> **Task details**: Among the lines of the listing below, retype exactly those from the one containing "BATIDO SACIANTE chocolate" through the one containing "Pluggit Basis Fertigstellungsset", both included. Do not include pictures.

····················

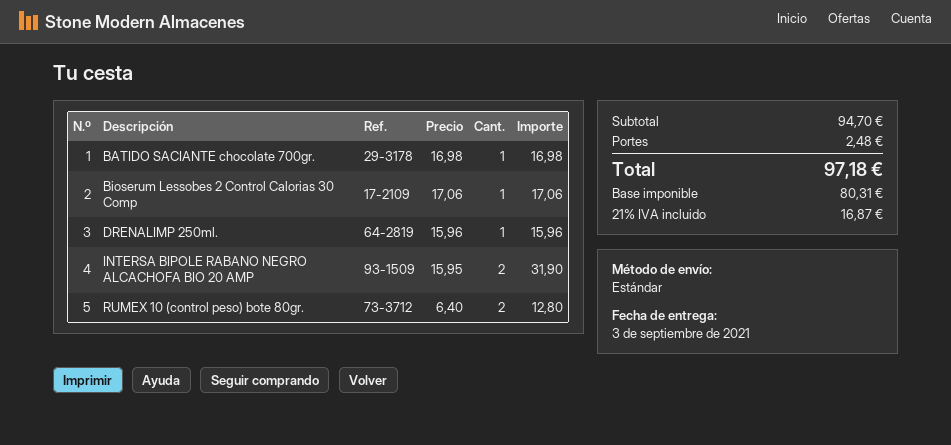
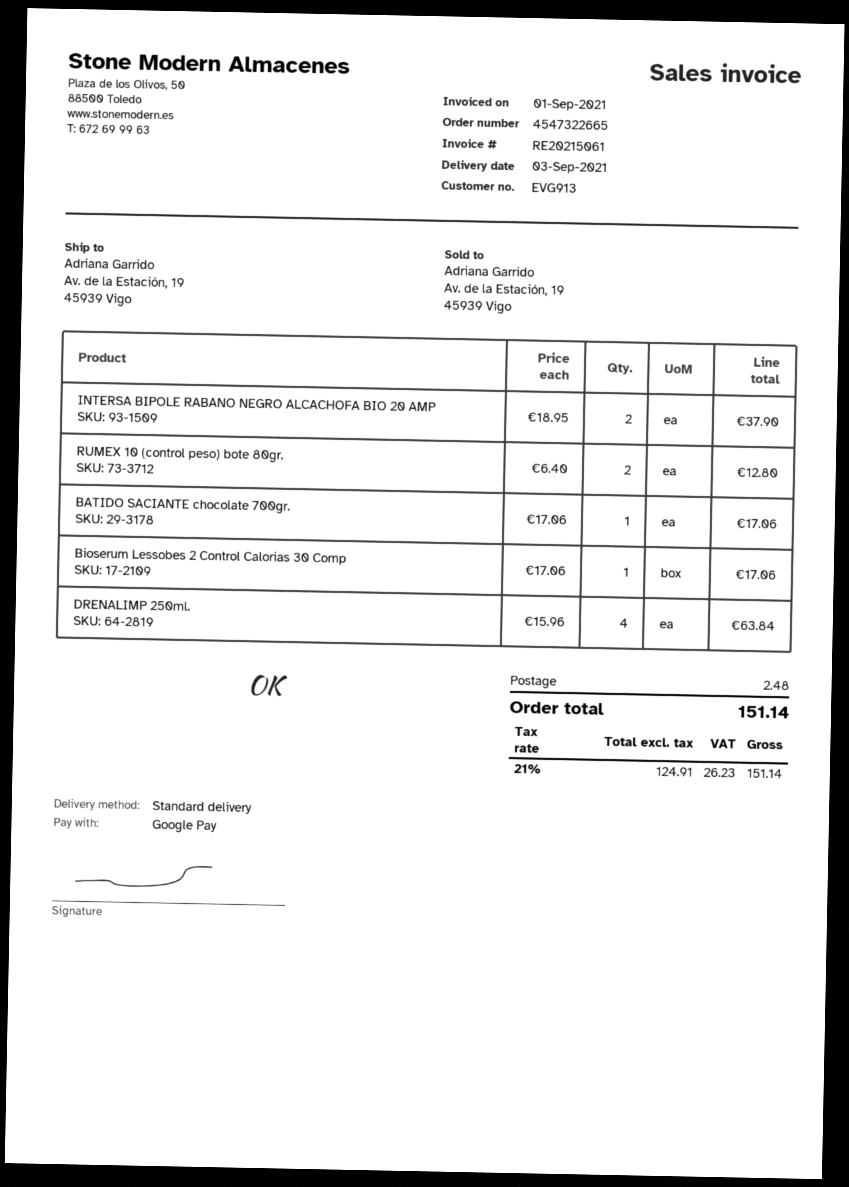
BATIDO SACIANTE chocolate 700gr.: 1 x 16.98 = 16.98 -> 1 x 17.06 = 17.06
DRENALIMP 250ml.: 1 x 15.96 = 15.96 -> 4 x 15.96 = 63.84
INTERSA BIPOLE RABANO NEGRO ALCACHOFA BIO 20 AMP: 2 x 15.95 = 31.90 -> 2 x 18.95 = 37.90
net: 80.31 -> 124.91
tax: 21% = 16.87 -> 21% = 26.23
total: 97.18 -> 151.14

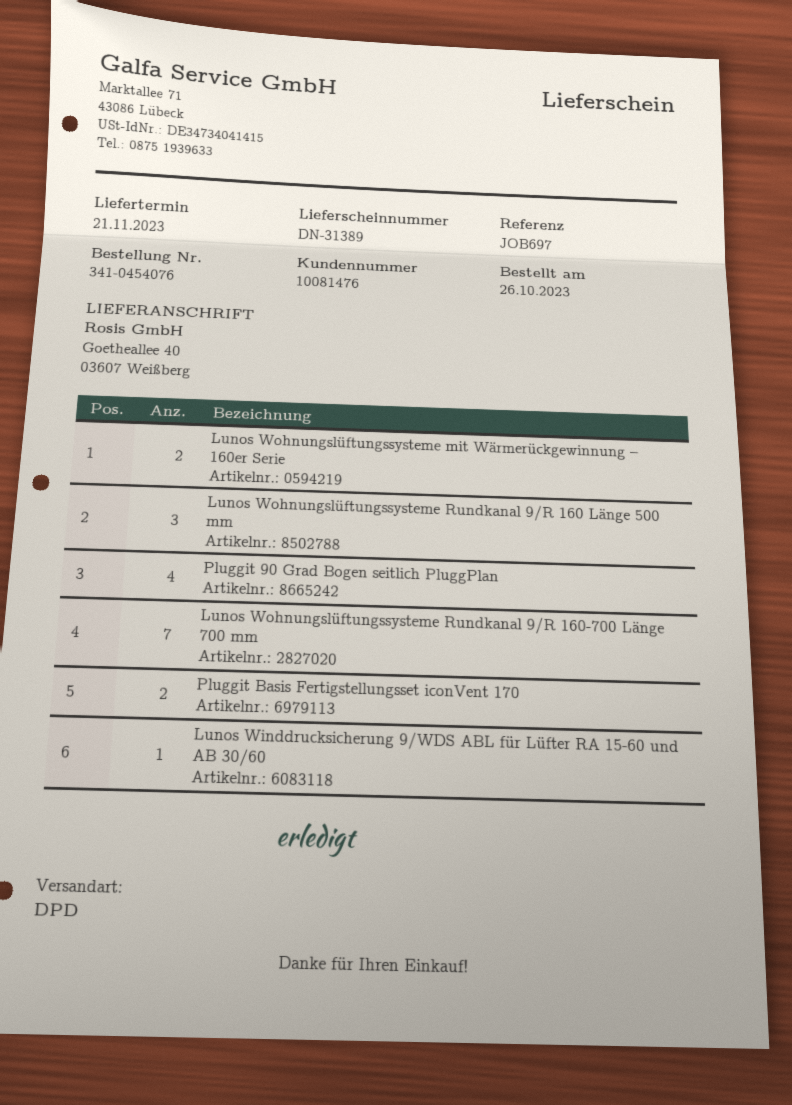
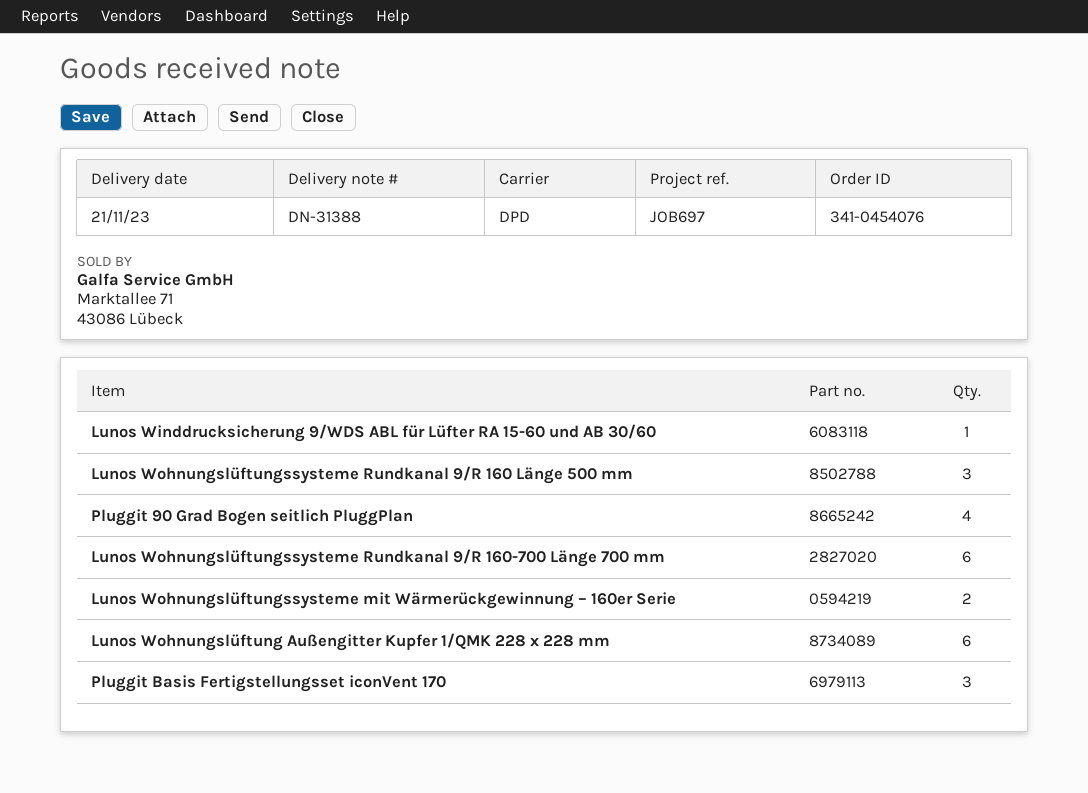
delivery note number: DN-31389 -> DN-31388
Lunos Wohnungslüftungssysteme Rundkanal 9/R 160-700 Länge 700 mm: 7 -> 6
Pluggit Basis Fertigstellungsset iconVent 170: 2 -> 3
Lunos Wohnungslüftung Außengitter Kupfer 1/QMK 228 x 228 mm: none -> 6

····················

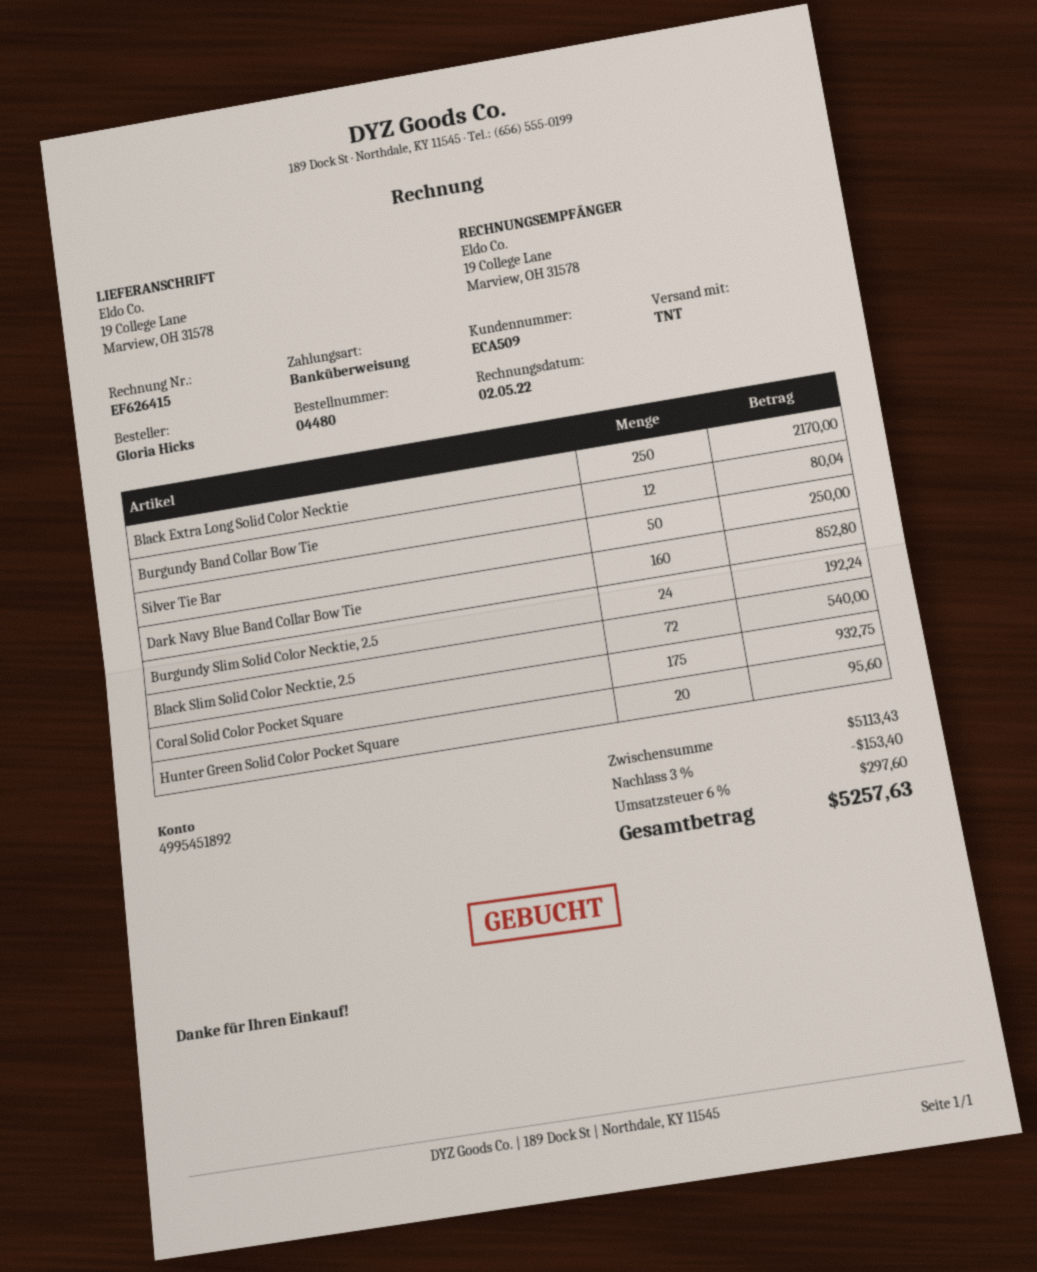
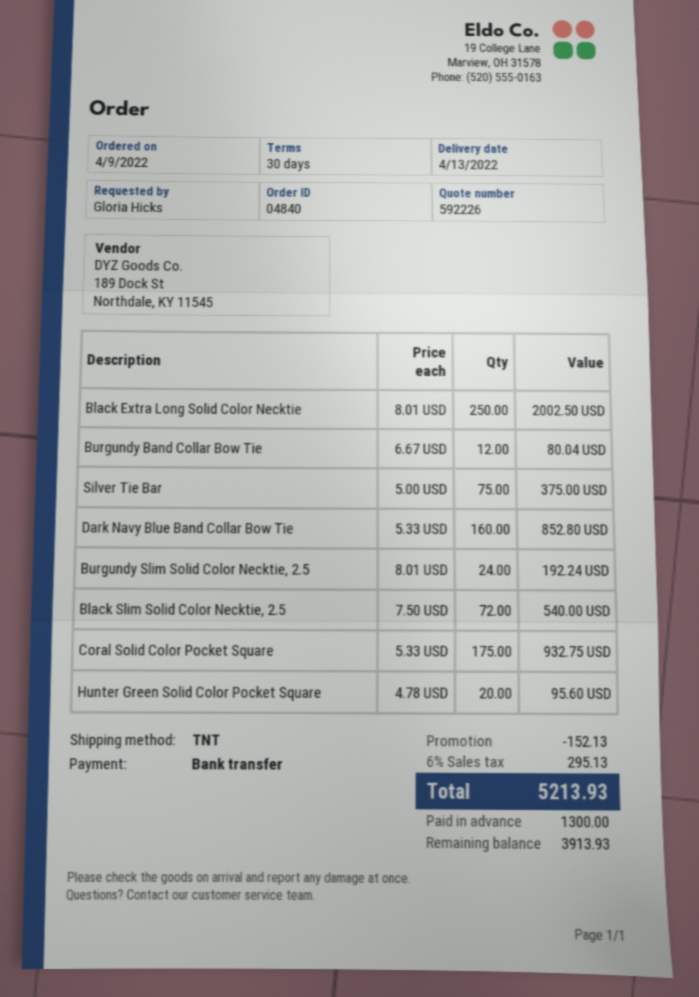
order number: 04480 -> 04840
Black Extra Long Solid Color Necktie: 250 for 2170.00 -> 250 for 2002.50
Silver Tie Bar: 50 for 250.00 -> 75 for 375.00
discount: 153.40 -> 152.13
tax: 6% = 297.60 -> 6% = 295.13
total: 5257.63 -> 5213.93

····················

> **Answer to the problem**:
BATIDO SACIANTE chocolate 700gr.: 1 x 16.98 = 16.98 -> 1 x 17.06 = 17.06
DRENALIMP 250ml.: 1 x 15.96 = 15.96 -> 4 x 15.96 = 63.84
INTERSA BIPOLE RABANO NEGRO ALCACHOFA BIO 20 AMP: 2 x 15.95 = 31.90 -> 2 x 18.95 = 37.90
net: 80.31 -> 124.91
tax: 21% = 16.87 -> 21% = 26.23
total: 97.18 -> 151.14

delivery note number: DN-31389 -> DN-31388
Lunos Wohnungslüftungssysteme Rundkanal 9/R 160-700 Länge 700 mm: 7 -> 6
Pluggit Basis Fertigstellungsset iconVent 170: 2 -> 3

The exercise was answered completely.